Where this leads (forward references)
This chapter is the bridge from the spectral theorem to the back half of the book:
- Chapter 30 (The Singular Value Decomposition). Where a positive definite symmetric matrix factors as $A = QDQ^{\mathsf{T}}$ with positive eigenvalues, every matrix factors as $A = U\Sigma V^{\mathsf{T}}$ with non-negative singular values — and those singular values are exactly the square roots of the eigenvalues of the positive semidefinite matrix $A^{\mathsf{T}}A$ from §28.7. The "square root of a matrix" intuition of the Cholesky factor previews the SVD's rotate–stretch–rotate. Positive (semi)definiteness is the doorway to the SVD.
- Chapter 32 (Principal Component Analysis). PCA is the eigen-decomposition of the positive semidefinite covariance matrix of §28.7: the principal components are its eigenvectors, the variances are its (non-negative) eigenvalues, and the data ellipsoid is the contour ellipse of Figure 28.1. The zero-eigenvalue "flat directions" of §28.3.1 are the redundant dimensions PCA discards. Everything PCA does is this chapter applied to data.

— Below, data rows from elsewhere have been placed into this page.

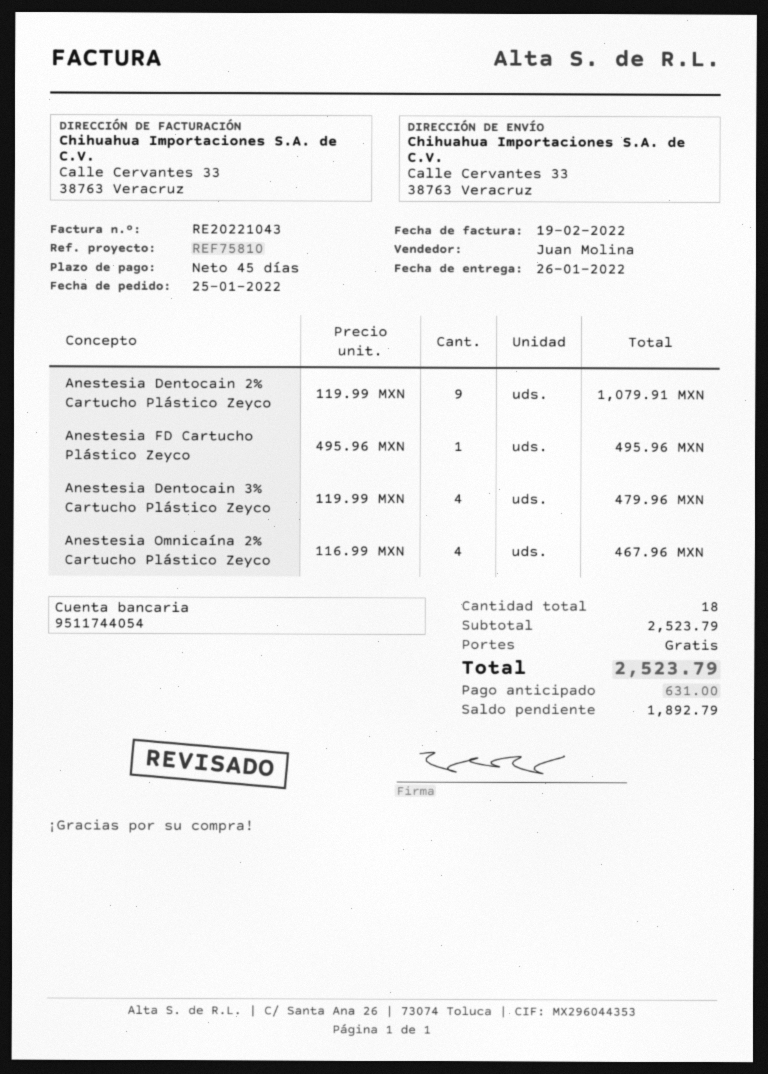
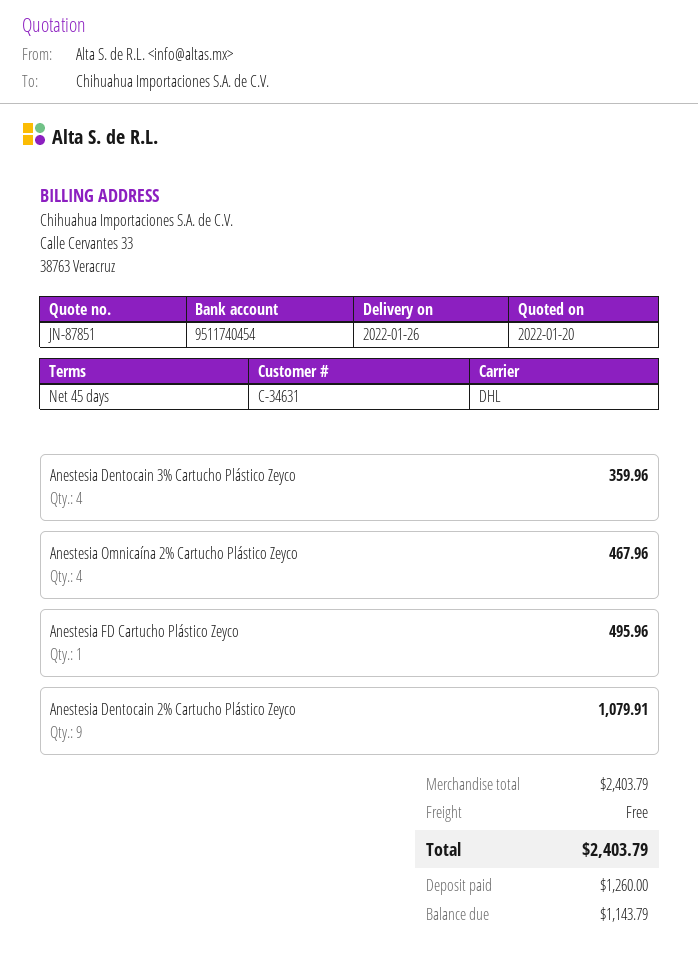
bank account: 9511744054 -> 9511740454
Anestesia Dentocain 3% Cartucho Plástico Zeyco: 4 for 479.96 -> 4 for 359.96
subtotal: 2523.79 -> 2403.79
total: 2523.79 -> 2403.79
deposit: 631.00 -> 1260.00
balance: 1892.79 -> 1143.79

- Chapter 33 (Machine Learning). The loss-bowl and condition-number story of Case Study 28.2 — positive definite Hessians, convexity, conditioning — is the geometric foundation of how models train.
The marble you rolled into a bowl at the start of this chapter is rolling, it turns out, straight toward the heart of modern data science.